THE PAKISTAN DEVELOPMENT REVIEW 

Dams, Cows, and Vulnerable People: Anthropological Contributions to Sustainable Development (The Distinguishedl Lecture)

It is with considerable trepidation that I agreed to address so distinguished a gathering of development economists, theoreticians, and practitioners. I was enormously honoured when Professor Naqvi invited me to make this presentation, and at the same time impressed with my own temerity at having accepted. I am not an economist; at best, I contribute to the emerging discipline of economic anthropology, that subfield of anthropology that some have baptised as the “dismal science of the 20th century.” I locate my research within a subfield of that subfield, in a specifically development anthropology, making the claim that is still received in some quarters with only partial tolerance, that anthropologists–those curious people identified in the popular mind with the recovery and study of isolated people, bones, and potsherds–have also something useful to add to both the theory and praxis of development.
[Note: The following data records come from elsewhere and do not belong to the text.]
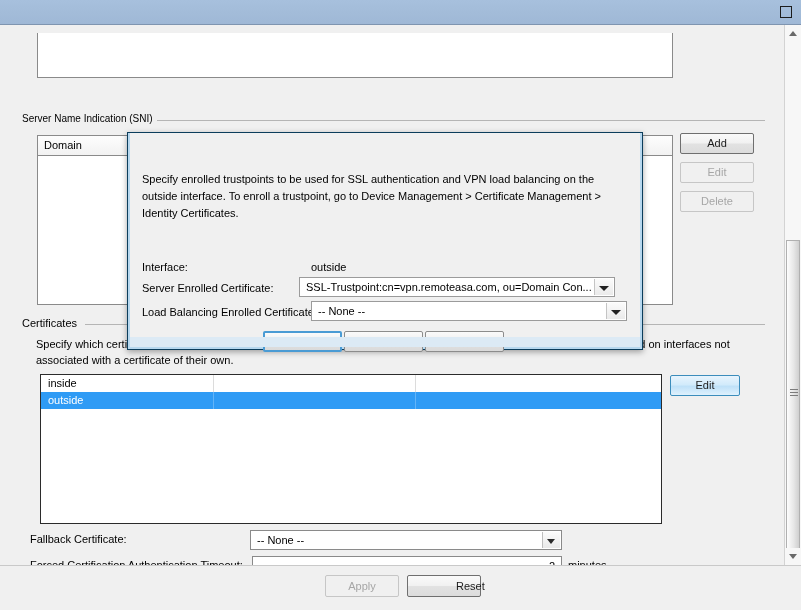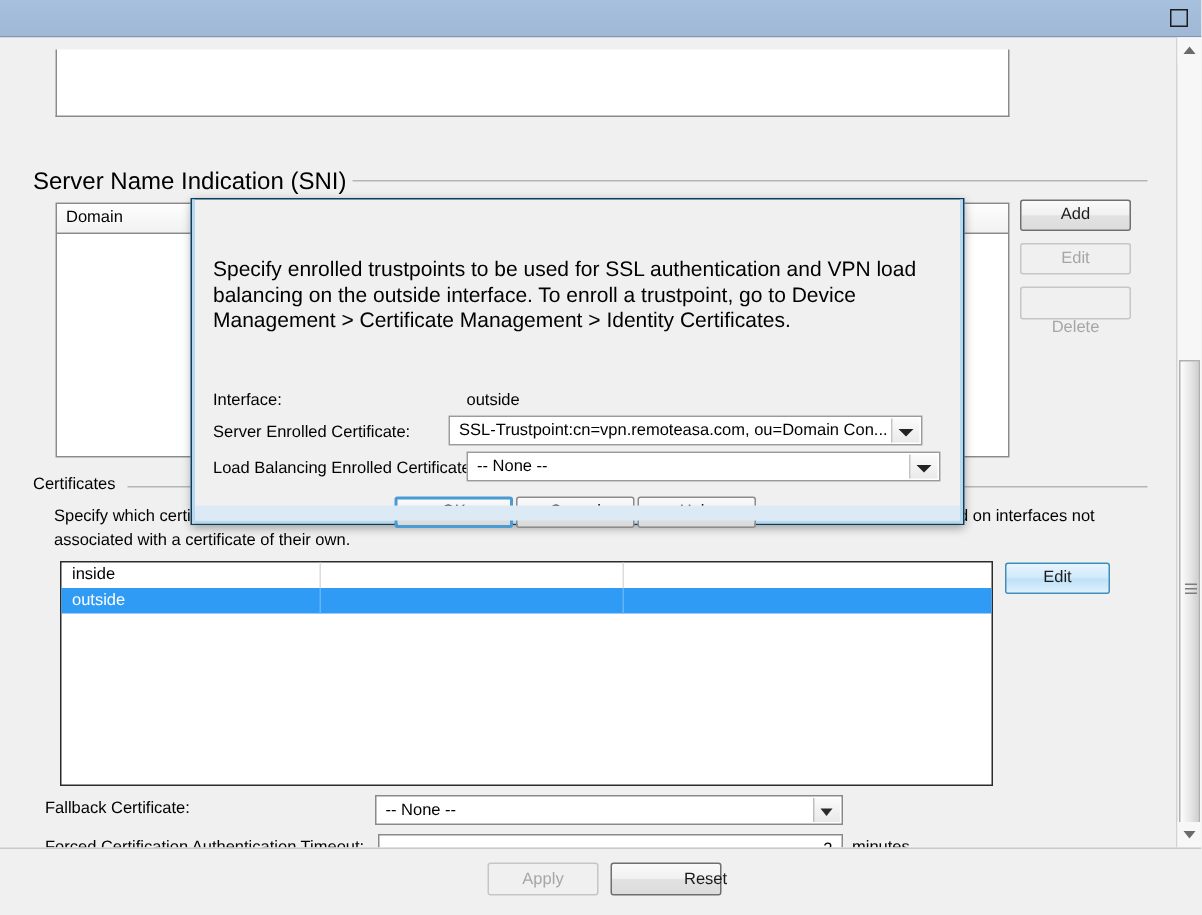"Server Name Indication (SNI)" .group-sni-label { font-size: 16px -> 10px }
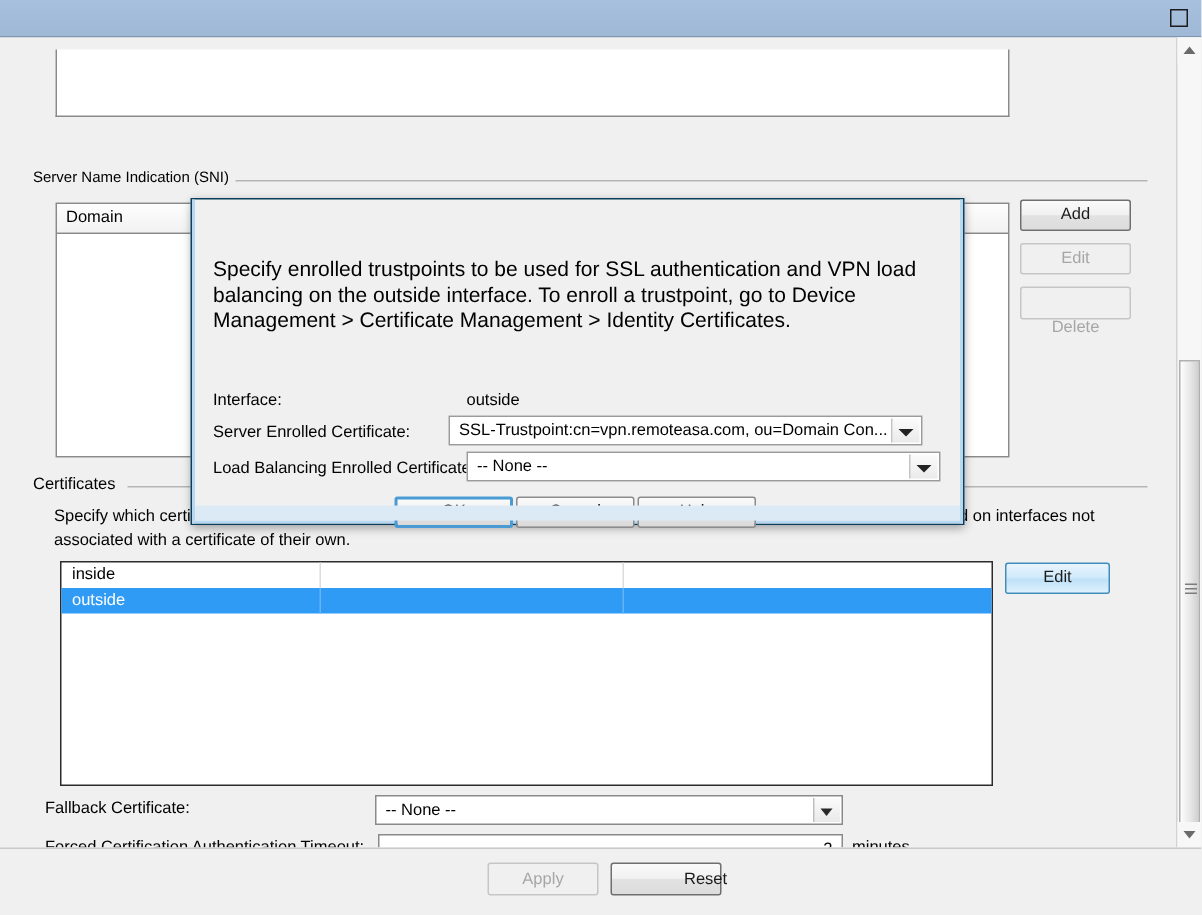"Specify enrolled trustpoints to be" .dlg-desc { font-size: 14px -> 11px }
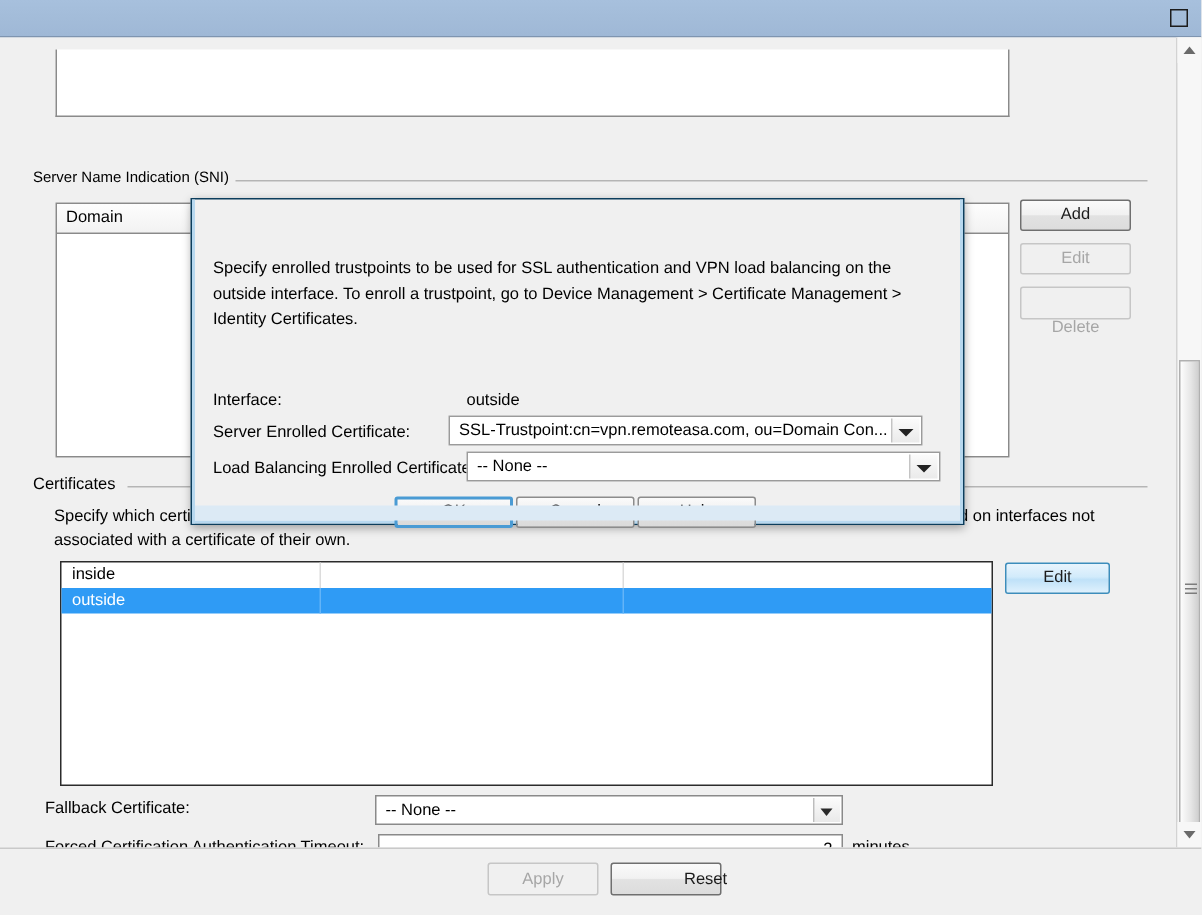"Delete" .btn-delete-sni { padding-top: 20px -> 3px }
As a self-conscious field of inquiry, development anthropology dates only from the last 20-25 years, though its roots can be found in the late 19th century, when scientists working for the United States Bureau of American Ethnology tried to understand the Ghost Dance, a great messianic movement that spread rapidly among subjugated Native Americans who were forced on to reservations by the government and in very large part deprived of the means of social and economic reproduction [Mooney (1965)]. Especially in Britain, a policy-relevant anthropology emerged in conjunction with its colonial service [Asad (1973)], and during the 1940s, some of the most prominent American anthropologists–including Margaret Mead, Geoffrey Gorer, Ruth Benedict, Robert Lowie, Alexander Leighton, and Conrad Arensberg–tried to apply an anthropology that had traditionally focused on tribal and peasant populations to the understanding of our Russian allies and our German and Japanese adversaries during the Second World War.